Josie Long and Jo Neary at That Comedy Thing
As venues go, The Lamb Inn in Eastbourne on south coast of England is perhaps the perfect place for a comedian to try out new material. The crowd – made up of curious locals and people simply excited that something interesting is happening in their sleepy town – are warm to the acts that stand before them and wouldn’t even dream of attempting a impatient sigh, let alone a heckle. So this is perhaps why so many quality comedians are taking the opportunity to run-through their upcoming Edinburgh performances in the old ale-house. Recently, Isy Suttie brought her embryonic show to town and this week Josie Long and That Comedy Thing compere and organiser, Jo Neary, stood in front of a healthy turnout and set about workshopping what they had come up with thus far.
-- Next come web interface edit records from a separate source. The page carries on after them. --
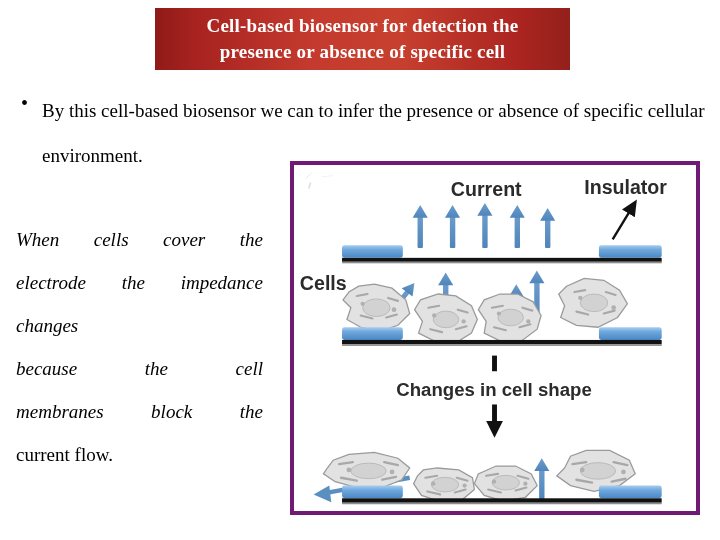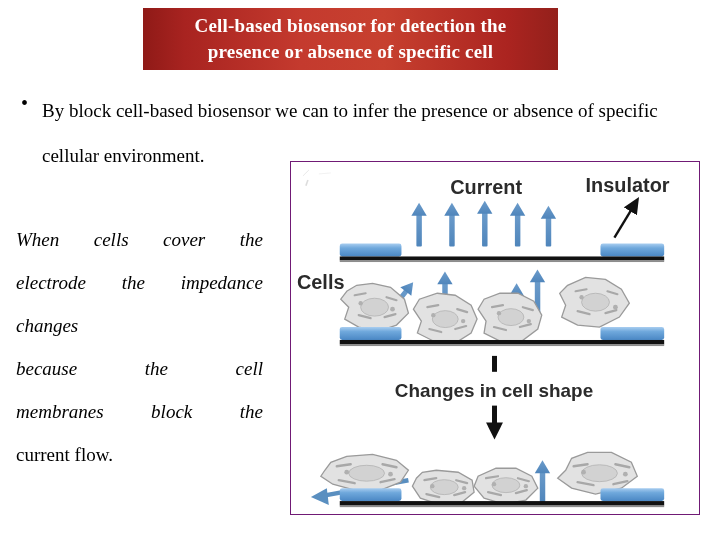--- a/index.html
+++ b/index.html
@@ -19,7 +19,7 @@
   
   #title-banner {
     position: absolute;
-    left: 143px;
+    left: 155px;
     top: 8px;
     width: 415px;
     height: 62px;

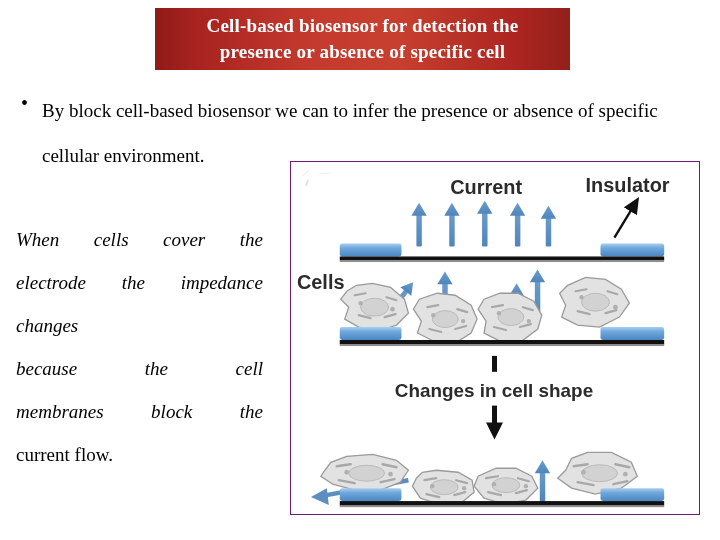--- a/index.html
+++ b/index.html
@@ -123,7 +123,7 @@
 <div id="bullet-block">
   <div id="bullet-row">
     <span id="bullet-marker">•</span>
-    <span id="bullet-text">By block cell-based biosensor we can to infer the presence or absence of specific cellular environment.</span>
+    <span id="bullet-text">By this cell-based biosensor we can to infer the presence or absence of specific cellular environment.</span>
   </div>
 </div>
 

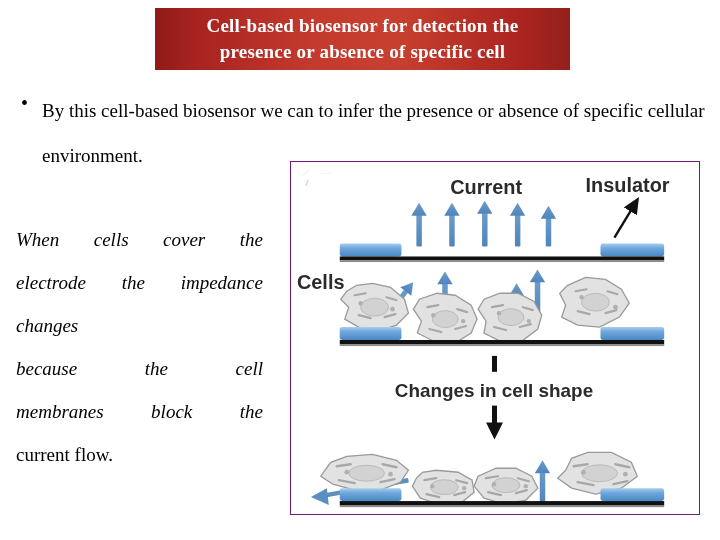--- a/index.html
+++ b/index.html
@@ -96,7 +96,7 @@
     top: 161px;
     width: 410px;
     height: 354px;
-    border: 1px solid #701a75;
+    border: 4px solid #701a75;
     background: #ffffff;
     box-sizing: border-box;
     overflow: hidden;

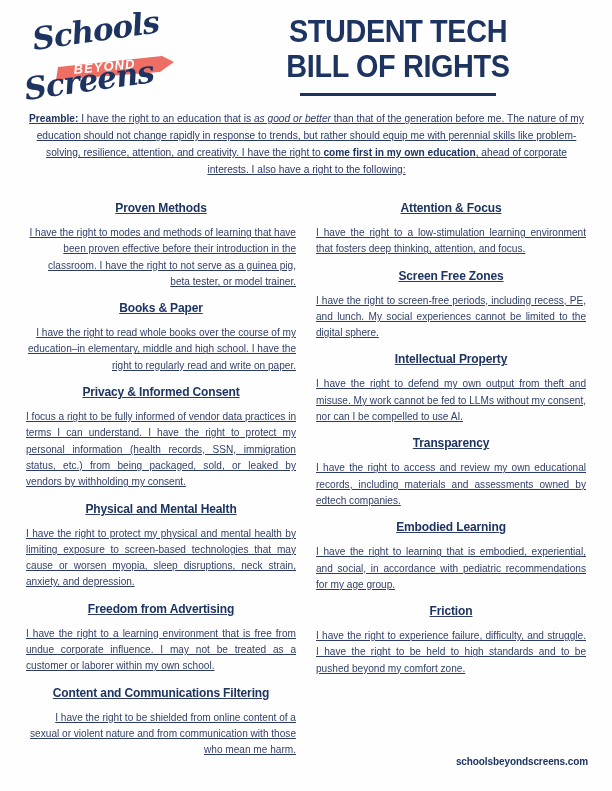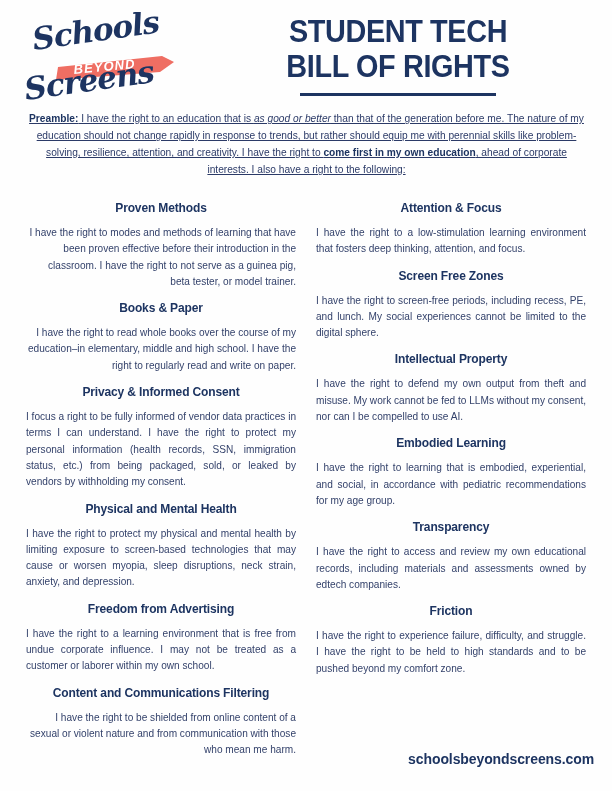--- a/index.html
+++ b/index.html
@@ -82,6 +82,7 @@
     display: flex;
     margin: 12px 26px 0 26px;
     gap: 20px;
+    text-decoration: underline;
   }
   .col {
     flex: 1 1 0;

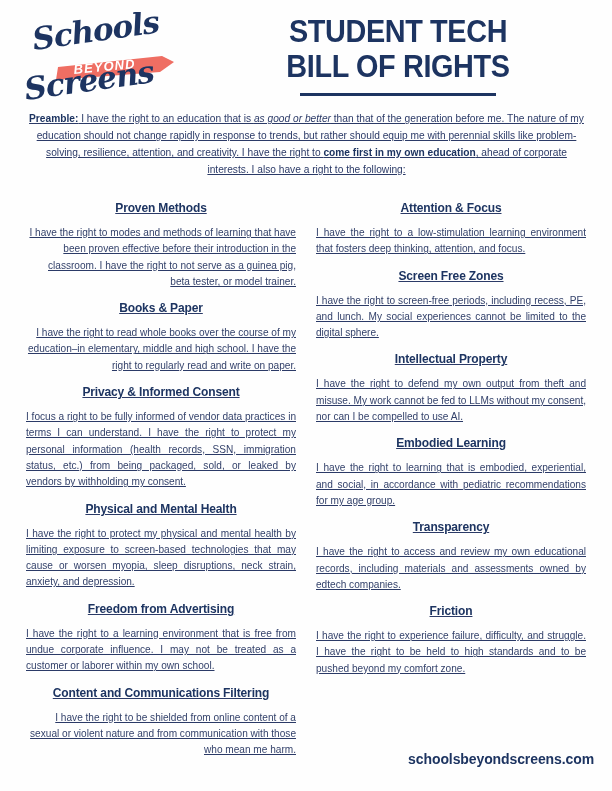--- a/index.html
+++ b/index.html
@@ -194,14 +194,14 @@
           <div class="sec-body justify">I have the right to defend my own output from theft and misuse. My work cannot be fed to LLMs without my consent, nor can I be compelled to use AI.</div>
         </div>
         <div class="section">
+          <div class="sec-head">Transparency</div>
+          <div class="sec-body justify">I have the right to access and review my own educational records, including materials and assessments owned by edtech companies.</div>
+        </div>
+        <div class="section">
           <div class="sec-head">Embodied Learning</div>
           <div class="sec-body justify">I have the right to learning that is embodied, experiential, and social, in accordance with pediatric recommendations for my age group.</div>
         </div>
         <div class="section">
-          <div class="sec-head">Transparency</div>
-          <div class="sec-body justify">I have the right to access and review my own educational records, including materials and assessments owned by edtech companies.</div>
-        </div>
-        <div class="section">
           <div class="sec-head">Friction</div>
           <div class="sec-body justify">I have the right to experience failure, difficulty, and struggle. I have the right to be held to high standards and to be pushed beyond my comfort zone.</div>
         </div>

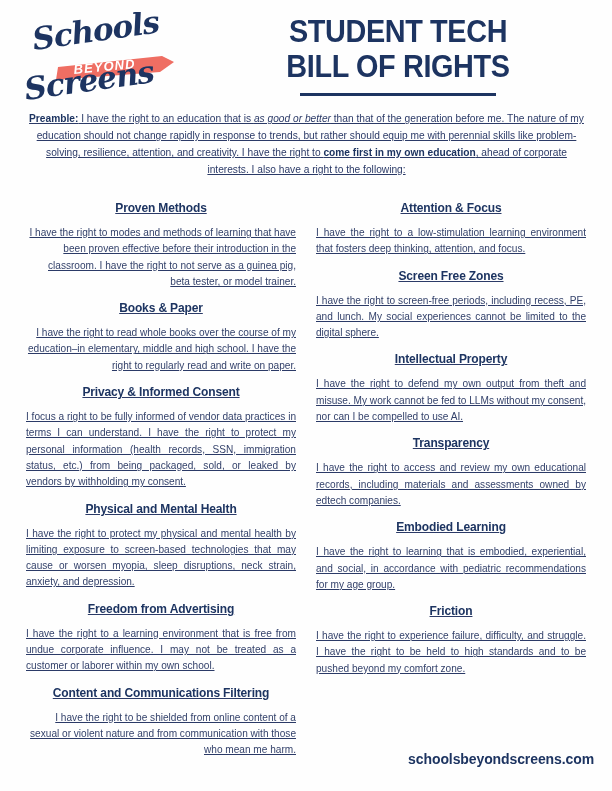--- a/index.html
+++ b/index.html
@@ -111,9 +111,9 @@
   
   .footer {
     position: absolute;
-    right: 18px;
+    right: 24px;
     bottom: 24px;
-    font-size: 14px;
+    font-size: 10px;
     font-weight: 700;
     color: #1d3461;
     letter-spacing: -0.1px;

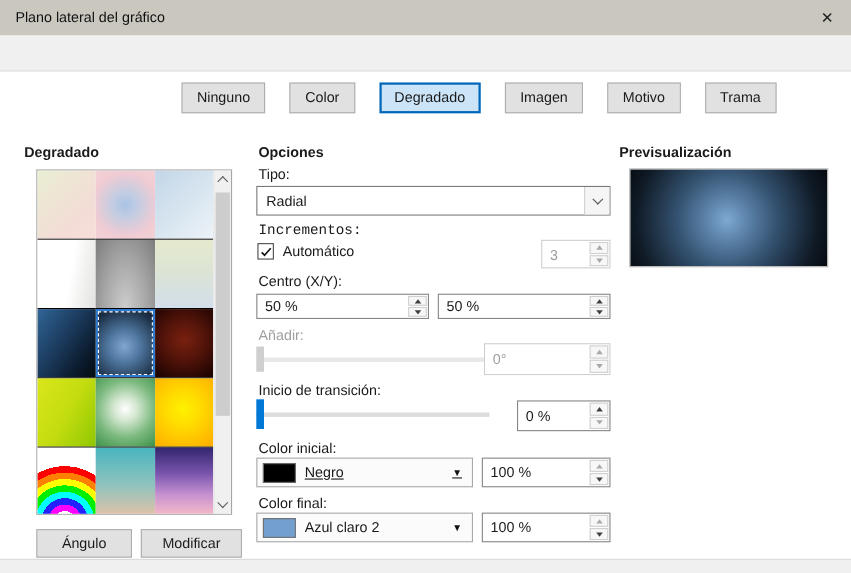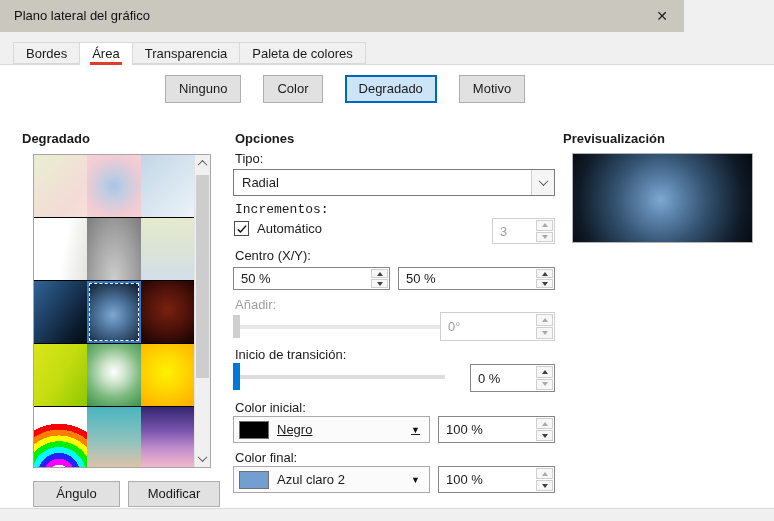--- a/index.html
+++ b/index.html
@@ -6,7 +6,7 @@
     font-family:"Liberation Sans","DejaVu Sans",sans-serif;font-size:13px;color:#1a1a1a;}
   .dialog{position:relative;width:774px;height:521px;background:#f0f0f0;box-sizing:border-box;}
   
-  .titlebar{position:absolute;left:0;top:0;width:684px;height:32px;background:#cac7bf;}
+  .titlebar{position:absolute;left:0;top:0;width:774px;height:32px;background:#cac7bf;}
   .title{position:absolute;left:14px;top:0;line-height:32px;color:#111;}
   .close-btn{position:absolute;right:0;top:0;width:44px;height:32px;display:flex;align-items:center;justify-content:center;cursor:default;font-size:14px;color:#222;}
   

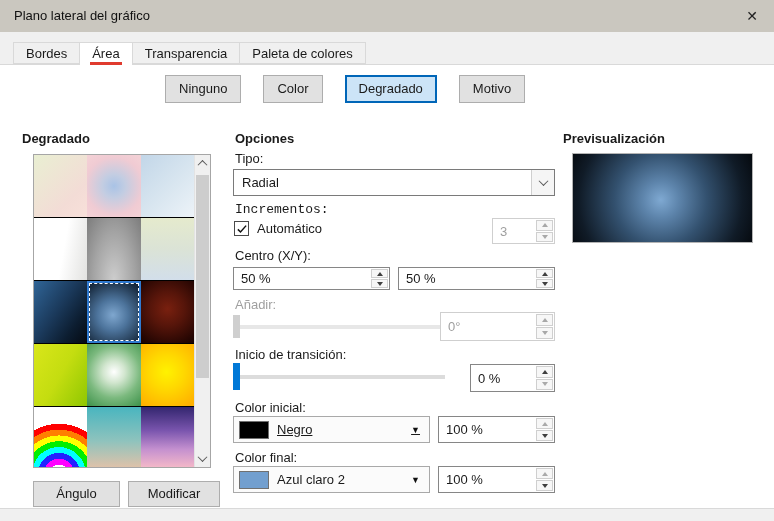--- a/index.html
+++ b/index.html
@@ -82,12 +82,6 @@
     <span class="close-btn">✕</span>
   </div>
 
-  <div class="tabbar">
-      <div class="tab"><span>Bordes</span></div>
-      <div class="tab selected"><span>Área</span><span class="tab-underline" style="background: rgb(224, 59, 47);"></span></div>
-      <div class="tab"><span>Transparencia</span></div>
-      <div class="tab"><span>Paleta de colores</span></div>
-    </div>
 
   <div class="main"></div>
 

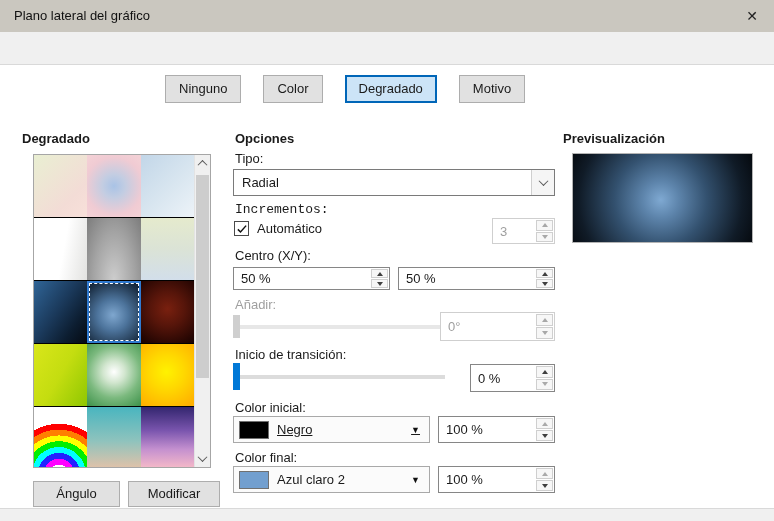--- a/index.html
+++ b/index.html
@@ -89,7 +89,7 @@
       <div class="fill-btn">Ninguno</div>
       <div class="fill-btn">Color</div>
       <div class="fill-btn selected">Degradado</div>
-      <div class="fill-btn">Motivo</div>
+      <div class="fill-btn">Imagen</div>
     </div>
 
   <span class="lbl bold" style="left:22px;top:131px;">Degradado</span>

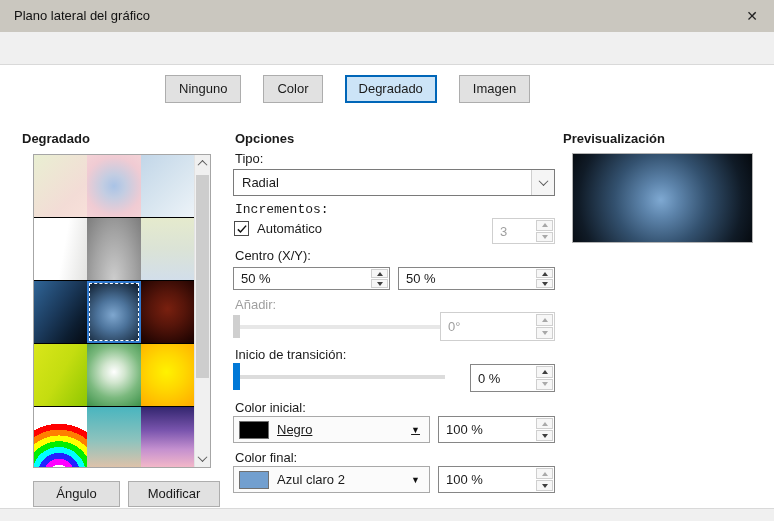--- a/index.html
+++ b/index.html
@@ -90,6 +90,7 @@
       <div class="fill-btn">Color</div>
       <div class="fill-btn selected">Degradado</div>
       <div class="fill-btn">Imagen</div>
+      <div class="fill-btn">Motivo</div>
     </div>
 
   <span class="lbl bold" style="left:22px;top:131px;">Degradado</span>

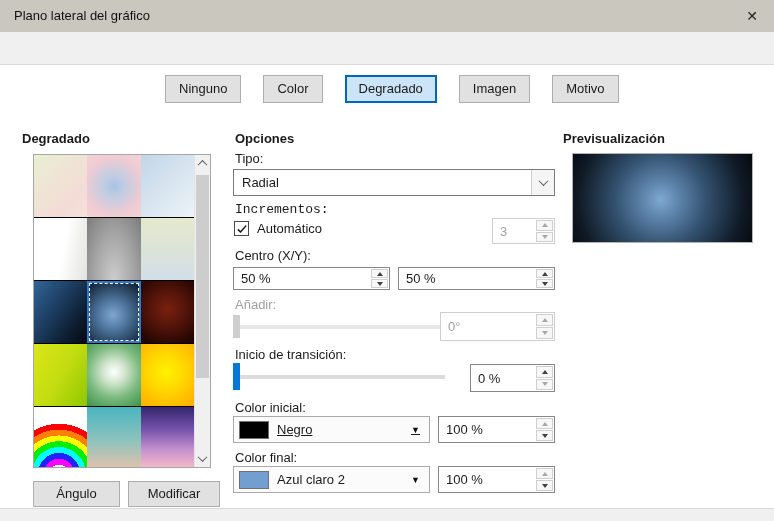--- a/index.html
+++ b/index.html
@@ -91,6 +91,7 @@
       <div class="fill-btn selected">Degradado</div>
       <div class="fill-btn">Imagen</div>
       <div class="fill-btn">Motivo</div>
+      <div class="fill-btn">Trama</div>
     </div>
 
   <span class="lbl bold" style="left:22px;top:131px;">Degradado</span>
Opening the night, Neary performed her one-woman show about a bunch of schoolkids in the west country who were building up towards a local talent contest. Set in the 1980’s and alluding towards some level of autobiography, Neary’s story contained countless references to life in those days, all of which certainly resonated with audience members of a certain age. Mentions of Touché Turtle and Five Star were cleverly weaved into a narrative which wonderfully demonstrated the humiliation of being a teenage girl. In amongst some fine wordplay (the “virile shadow of a future moustache,” on Gavin Pascoe’s upper lip, for example), Neary also demonstrated some fun dance moves to Jack Your Body and Star Trekkin and painted a lovely, funny picture of the embarrassment and awkwardness that teenage love and lust can bring. To be honest, so sweet and disarming is Jo Neary’s stage presence that I could happily watch her read the phone book for 45 minutes, so the fact that she has crafted something which struck such a chord was doubly pleasing.
Josie Long (pictured, top) is similarly affable to Neary and, armed with a fistful of scribbled notes, she launched into an impassioned and funny political diatribe. Venturing down a kinda Mark Thomas route, she spoke with intensity, knowledge and intelligence about subjects such as tuition fees, the protest in Fortnum and Mason, David Cameron and the like. While her anti-Tory stance may have fallen on a few deaf ears (Eastbourne has more than its share of right-leaners), generally her opinions were met with concurrence. After all, when someone is arguing for the importance of manners, free art and decent education for everyone, it would take a fucking idiot not to agree.
While Neary’s show seemed pretty close to completion, Long’s clearly was very much in the early stages of being written, but it was still a pleasure, in an increasingly apathetic world, to hear someone talk about political wrongdoings with such passion. That said, the moments when she veered into less heavy territory were always welcome, and her tangential ramblings about The Beatles and the Bronte sisters brought some of the biggest laughs of the night.
A couple of very different shows then, by two equally lovely performers.